描述（由申请人提供）：除了中和之外，抗体 (Ab) 还代表了适应性免疫系统和先天免疫系统之间的重要桥梁，因为它们通过利用和指导先天免疫系统如何清除与其结合的抗原来介导其活性。 Ab 为先天免疫系统提供特异性的能力受到以下因素的严格调节：a) 抗体 (Ab) 的同种型，b) Ab 重链 CH2 结构域内天冬酰胺 297 处附着的聚糖结构。虽然抗体工程通过优化抗体聚糖结构来治疗恶性肿瘤和自身免疫性疾病，彻底改变了单克隆抗体的功效，但人们对如何通过疫苗接种在体内利用抗体糖基化来提供针对传染病的增强保护知之甚少。越来越多的证据表明，抗体聚糖的自然调节发生在炎症条件下，极大地改变了抗体的活性。
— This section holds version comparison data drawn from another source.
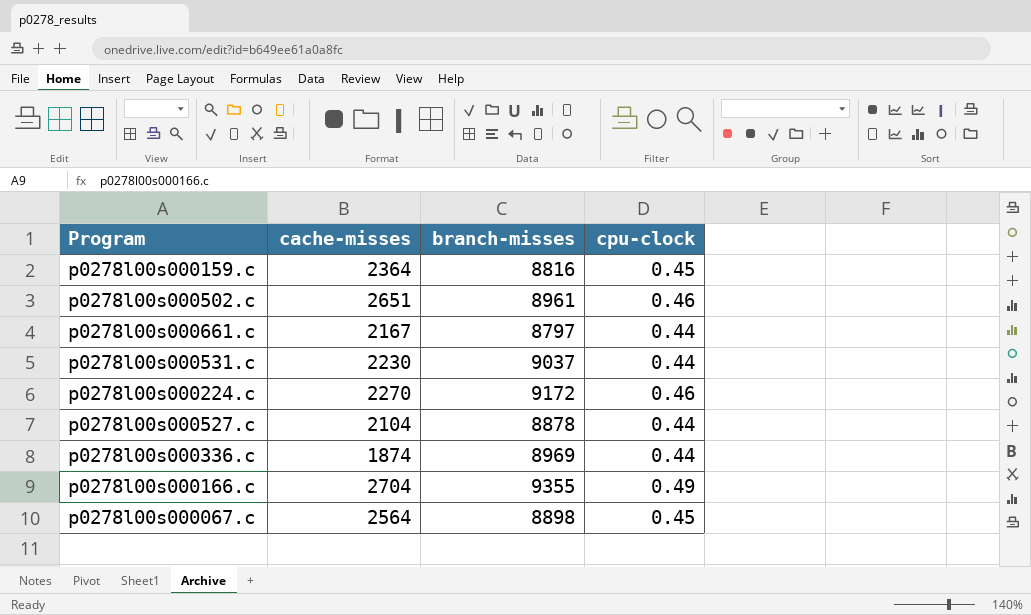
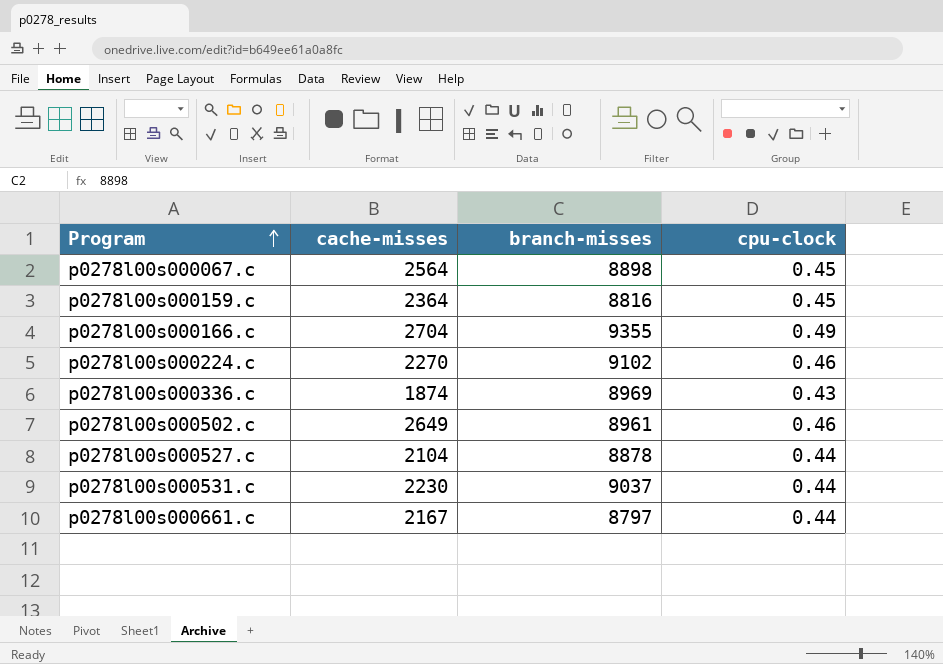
row order: none -> Program ascending
p0278l00s000224.c | branch-misses: 9172 -> 9102
p0278l00s000336.c | cpu-clock: 0.44 -> 0.43
p0278l00s000502.c | cache-misses: 2651 -> 2649

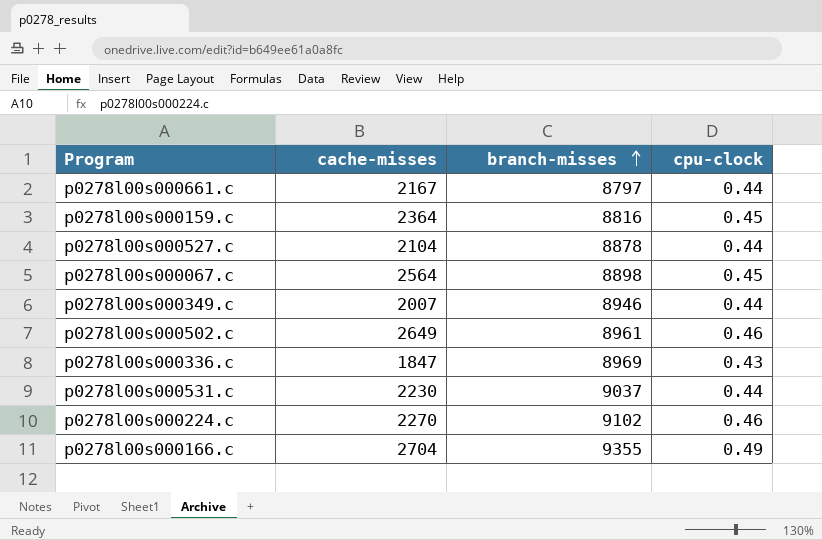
row order: Program ascending -> branch-misses ascending
row p0278l00s000349.c: none -> 2007 | 8946 | 0.44
p0278l00s000336.c | cache-misses: 1874 -> 1847

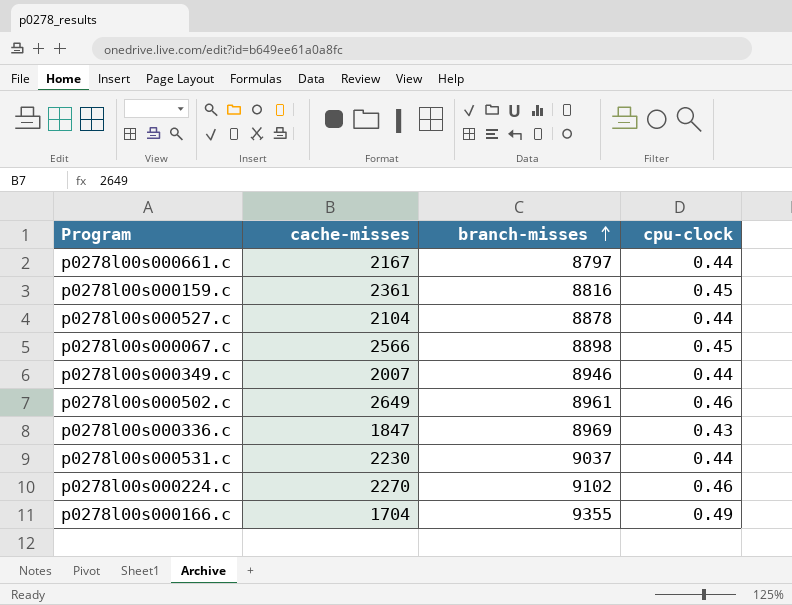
p0278l00s000159.c | cache-misses: 2364 -> 2361
p0278l00s000067.c | cache-misses: 2564 -> 2566
p0278l00s000166.c | cache-misses: 2704 -> 1704

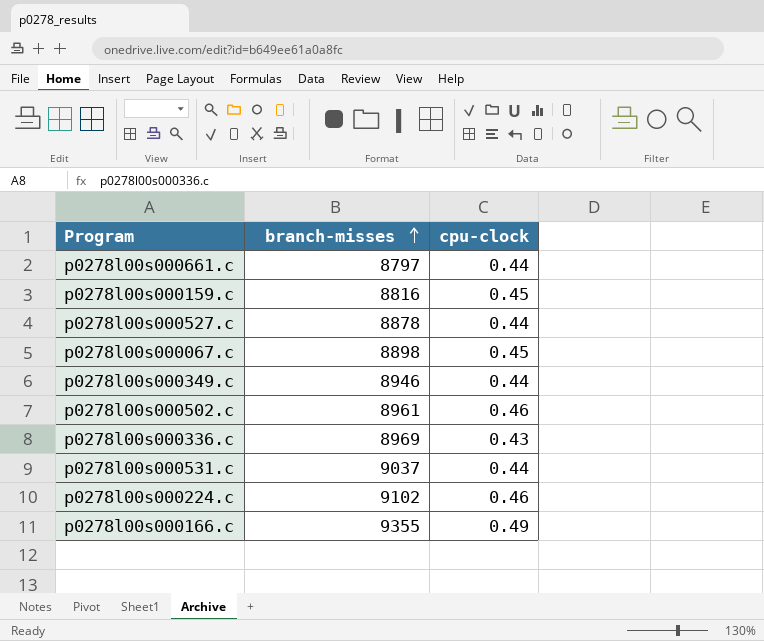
column cache-misses | position: 2 -> none

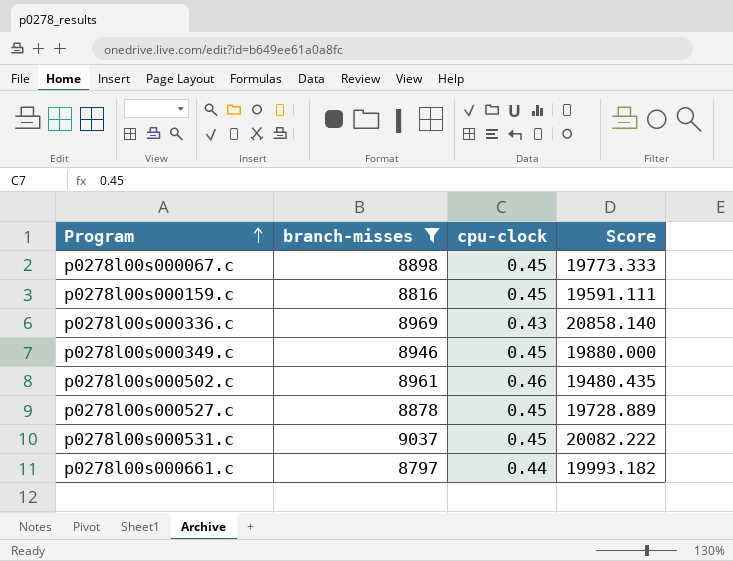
filter: none -> branch-misses <= 9037
row order: branch-misses ascending -> Program ascending
column Score | formula: none -> [branch-misses] / [cpu-clock]
p0278l00s000349.c | cpu-clock: 0.44 -> 0.45
p0278l00s000527.c | cpu-clock: 0.44 -> 0.45
p0278l00s000531.c | cpu-clock: 0.44 -> 0.45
然而，人们对调节 Ab 糖基化的机制、免疫系统如何自然地利用这种体液活性以及如何利用它来增强 Ab 抗病毒活性知之甚少。鉴于先天免疫募集抗体在早期 HIV 感染中是可检测到的，在长期非进展者中富集，并且与增强的 HIV 控制相关，PI 假设，可以从自然感染中学习利用体内特定聚糖来引发先天免疫募集抗体的“规则”。因此，在本提案中，PI 将 深入研究糖基化的 B 细胞生物学，以定义 a) 在自发控制器中自然调节 Ab 糖基化的机制，b) 定义 B 细胞中糖基化的调节机制，以及 c) 确定免疫后 Ab 糖基化是否被“记住”。总之，从这些研究中获得的知识将为抗体效应器功能的调节机制提供重要的见解，并将导致产生增强疫苗诱导抗体的抗病毒活性的新策略。 公共健康相关性：该提案旨在定义 B 细胞中抗体糖基化的调节机制。这些研究可能会确定新的策略，在疫苗接种过程中特异性调节 B 细胞反应，以诱导具有增强抗病毒活性的抗体。